> **What you will do**
Your task is to return all the entries below exactly, with every picture omitted.

+++ Data under study

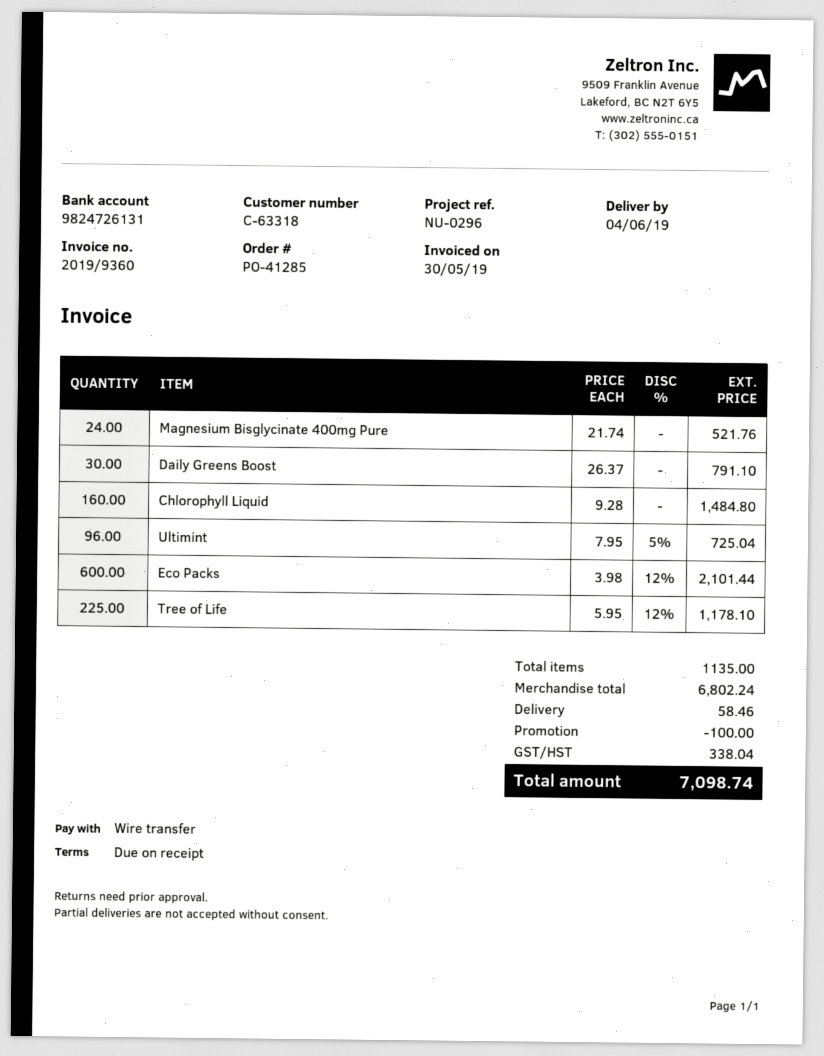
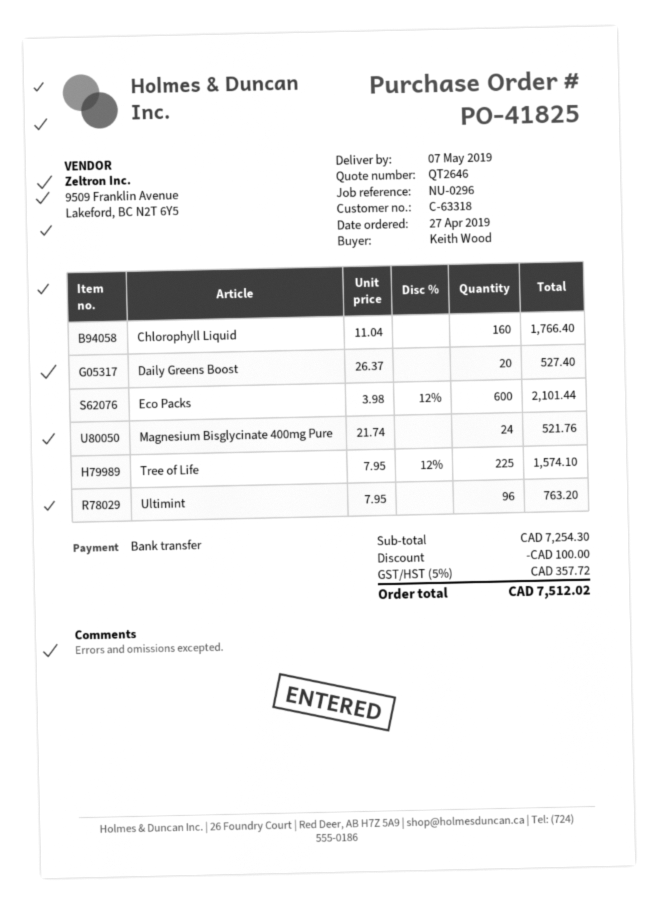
order number: PO-41285 -> PO-41825
delivery date: 2019-06-04 -> 2019-05-07
Daily Greens Boost: 30 x 26.37 = 791.10 -> 20 x 26.37 = 527.40
Chlorophyll Liquid: 160 x 9.28 = 1484.80 -> 160 x 11.04 = 1766.40
Ultimint: 96 x 7.95 - 5% = 725.04 -> 96 x 7.95 = 763.20
Tree of Life: 225 x 5.95 - 12% = 1178.10 -> 225 x 7.95 - 12% = 1574.10
subtotal: 6802.24 -> 7254.30
shipping: 58.46 -> none
tax: 338.04 -> 357.72
total: 7098.74 -> 7512.02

++++++

> **Written answer**
order number: PO-41285 -> PO-41825
delivery date: 2019-06-04 -> 2019-05-07
Daily Greens Boost: 30 x 26.37 = 791.10 -> 20 x 26.37 = 527.40
Chlorophyll Liquid: 160 x 9.28 = 1484.80 -> 160 x 11.04 = 1766.40
Ultimint: 96 x 7.95 - 5% = 725.04 -> 96 x 7.95 = 763.20
Tree of Life: 225 x 5.95 - 12% = 1178.10 -> 225 x 7.95 - 12% = 1574.10
subtotal: 6802.24 -> 7254.30
shipping: 58.46 -> none
tax: 338.04 -> 357.72
total: 7098.74 -> 7512.02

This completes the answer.